The defendant called the gateman, Kaufman, on duty that night, who testifies that, as was his practice, he lowered the gates into their proper place across the roadway about 12 o'clock, and that thereafter he went into his adjacent shanty, near the place from which the gates were worked, ate his lunch, then went to the station and attended to certain duties there, and that he was busy in shaking down the grate of the stove in the station when he heard the crash. He went out on the crossing and saw that the gates were broken. The defendant also called Iserman, a liveryman, who testifies that on the night of the accident he went to the gateman Kaufman's shanty, as was his custom, after he put up his horses; that he stood there talking a little while, having found Kaufman on the steps of the shanty; that he remained there 15 to 25 minutes; that he then went out, and Kaufman went with him; that he said, "good night," and went across the railroad tracks; that Kaufman started to put the gates down, but held the gates up until the witness got through under them, after which the witness cried, "All right." Iserman saw the gates come all the way down into their sockets.
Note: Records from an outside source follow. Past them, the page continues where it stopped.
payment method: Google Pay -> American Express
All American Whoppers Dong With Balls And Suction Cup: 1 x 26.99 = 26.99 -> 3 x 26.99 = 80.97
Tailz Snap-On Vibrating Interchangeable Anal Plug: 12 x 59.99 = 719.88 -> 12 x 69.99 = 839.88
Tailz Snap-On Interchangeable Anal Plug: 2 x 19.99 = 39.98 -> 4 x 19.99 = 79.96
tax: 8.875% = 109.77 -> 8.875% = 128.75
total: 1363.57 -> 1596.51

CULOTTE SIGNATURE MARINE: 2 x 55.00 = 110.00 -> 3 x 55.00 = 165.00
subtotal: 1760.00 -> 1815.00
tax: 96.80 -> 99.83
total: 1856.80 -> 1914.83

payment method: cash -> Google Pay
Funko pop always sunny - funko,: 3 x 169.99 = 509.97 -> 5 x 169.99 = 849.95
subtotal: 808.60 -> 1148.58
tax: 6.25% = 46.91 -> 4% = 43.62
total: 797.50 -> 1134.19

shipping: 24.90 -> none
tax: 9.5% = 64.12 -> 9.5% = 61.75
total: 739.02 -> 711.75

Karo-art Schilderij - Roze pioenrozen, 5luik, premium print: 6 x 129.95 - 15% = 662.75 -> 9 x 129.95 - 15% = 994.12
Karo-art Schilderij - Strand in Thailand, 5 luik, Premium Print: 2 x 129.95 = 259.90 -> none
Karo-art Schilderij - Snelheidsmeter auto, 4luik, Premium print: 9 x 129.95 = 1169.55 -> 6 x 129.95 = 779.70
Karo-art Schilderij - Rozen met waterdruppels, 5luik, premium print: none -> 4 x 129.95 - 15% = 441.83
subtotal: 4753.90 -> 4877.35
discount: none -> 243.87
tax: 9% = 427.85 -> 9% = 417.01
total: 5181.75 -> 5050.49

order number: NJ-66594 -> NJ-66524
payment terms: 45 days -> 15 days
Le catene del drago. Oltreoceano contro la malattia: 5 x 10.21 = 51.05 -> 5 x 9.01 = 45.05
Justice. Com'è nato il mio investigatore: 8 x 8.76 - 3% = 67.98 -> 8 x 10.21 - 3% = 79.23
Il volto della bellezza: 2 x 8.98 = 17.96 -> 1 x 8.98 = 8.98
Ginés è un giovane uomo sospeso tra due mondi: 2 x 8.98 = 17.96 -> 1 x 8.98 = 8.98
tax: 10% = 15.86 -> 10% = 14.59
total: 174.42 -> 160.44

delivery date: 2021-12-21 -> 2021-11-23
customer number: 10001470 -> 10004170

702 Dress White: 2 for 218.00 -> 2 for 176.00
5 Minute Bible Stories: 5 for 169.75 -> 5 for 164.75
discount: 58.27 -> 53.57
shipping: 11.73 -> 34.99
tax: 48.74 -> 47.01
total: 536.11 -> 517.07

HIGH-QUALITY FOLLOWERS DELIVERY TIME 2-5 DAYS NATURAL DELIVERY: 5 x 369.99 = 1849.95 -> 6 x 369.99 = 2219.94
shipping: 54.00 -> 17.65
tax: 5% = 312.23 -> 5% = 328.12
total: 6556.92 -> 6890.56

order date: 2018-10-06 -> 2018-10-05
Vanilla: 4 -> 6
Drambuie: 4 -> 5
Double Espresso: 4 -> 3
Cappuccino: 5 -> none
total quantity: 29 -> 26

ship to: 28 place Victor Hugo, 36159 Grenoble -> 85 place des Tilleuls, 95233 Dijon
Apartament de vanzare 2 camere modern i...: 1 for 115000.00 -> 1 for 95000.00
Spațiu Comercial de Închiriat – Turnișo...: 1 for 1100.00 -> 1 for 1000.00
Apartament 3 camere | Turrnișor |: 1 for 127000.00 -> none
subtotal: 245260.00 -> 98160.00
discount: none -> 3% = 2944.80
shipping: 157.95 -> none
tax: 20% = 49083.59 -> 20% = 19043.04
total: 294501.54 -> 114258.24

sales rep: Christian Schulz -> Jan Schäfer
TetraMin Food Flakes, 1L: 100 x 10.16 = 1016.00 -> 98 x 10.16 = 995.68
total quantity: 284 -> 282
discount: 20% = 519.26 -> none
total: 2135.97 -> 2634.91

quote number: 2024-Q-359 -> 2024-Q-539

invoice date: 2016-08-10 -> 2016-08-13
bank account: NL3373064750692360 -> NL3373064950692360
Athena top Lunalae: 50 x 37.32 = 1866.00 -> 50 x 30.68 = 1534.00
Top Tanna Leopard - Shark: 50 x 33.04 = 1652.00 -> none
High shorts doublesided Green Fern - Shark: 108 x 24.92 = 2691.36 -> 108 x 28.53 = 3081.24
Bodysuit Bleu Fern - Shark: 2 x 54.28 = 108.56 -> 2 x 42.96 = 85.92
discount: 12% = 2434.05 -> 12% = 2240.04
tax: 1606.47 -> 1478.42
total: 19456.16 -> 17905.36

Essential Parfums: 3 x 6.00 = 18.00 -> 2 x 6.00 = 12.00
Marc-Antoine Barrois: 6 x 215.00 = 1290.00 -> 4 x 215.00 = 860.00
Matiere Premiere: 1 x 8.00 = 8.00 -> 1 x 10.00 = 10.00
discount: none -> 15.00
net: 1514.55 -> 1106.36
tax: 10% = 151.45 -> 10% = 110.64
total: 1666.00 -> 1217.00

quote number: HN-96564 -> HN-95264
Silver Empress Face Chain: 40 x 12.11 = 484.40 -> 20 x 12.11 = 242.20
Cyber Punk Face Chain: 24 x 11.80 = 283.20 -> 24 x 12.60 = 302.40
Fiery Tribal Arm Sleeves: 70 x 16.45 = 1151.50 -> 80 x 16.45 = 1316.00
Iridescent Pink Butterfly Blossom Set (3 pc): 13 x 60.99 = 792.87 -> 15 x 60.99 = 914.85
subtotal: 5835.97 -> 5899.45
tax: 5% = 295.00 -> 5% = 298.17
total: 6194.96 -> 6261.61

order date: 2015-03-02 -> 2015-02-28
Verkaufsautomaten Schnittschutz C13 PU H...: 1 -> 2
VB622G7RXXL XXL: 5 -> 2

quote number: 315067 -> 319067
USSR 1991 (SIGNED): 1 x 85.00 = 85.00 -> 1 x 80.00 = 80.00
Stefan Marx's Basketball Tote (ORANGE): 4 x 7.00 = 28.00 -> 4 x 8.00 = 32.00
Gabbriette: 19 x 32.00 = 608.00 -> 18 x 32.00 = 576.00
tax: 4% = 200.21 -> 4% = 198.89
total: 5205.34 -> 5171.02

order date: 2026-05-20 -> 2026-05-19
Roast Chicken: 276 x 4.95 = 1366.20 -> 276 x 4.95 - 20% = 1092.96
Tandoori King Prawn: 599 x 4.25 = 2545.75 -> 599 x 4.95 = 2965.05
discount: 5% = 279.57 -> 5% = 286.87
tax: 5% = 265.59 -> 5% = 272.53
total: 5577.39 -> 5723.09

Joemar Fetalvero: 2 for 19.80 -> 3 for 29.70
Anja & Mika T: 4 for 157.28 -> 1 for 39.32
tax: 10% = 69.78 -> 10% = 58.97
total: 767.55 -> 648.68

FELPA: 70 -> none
He did not see the accident, or hear of it until next morning; but
he reached his home, and about 15 or 20 minutes after he had parted from Kaufman. The team was traveling right along, not walking. He appears as an indifferent witness, except that it was brought out on cross-examination that he had a hack stand, and had the privilege of standing his hack on the railroad company's property, and did business for the company occasionally.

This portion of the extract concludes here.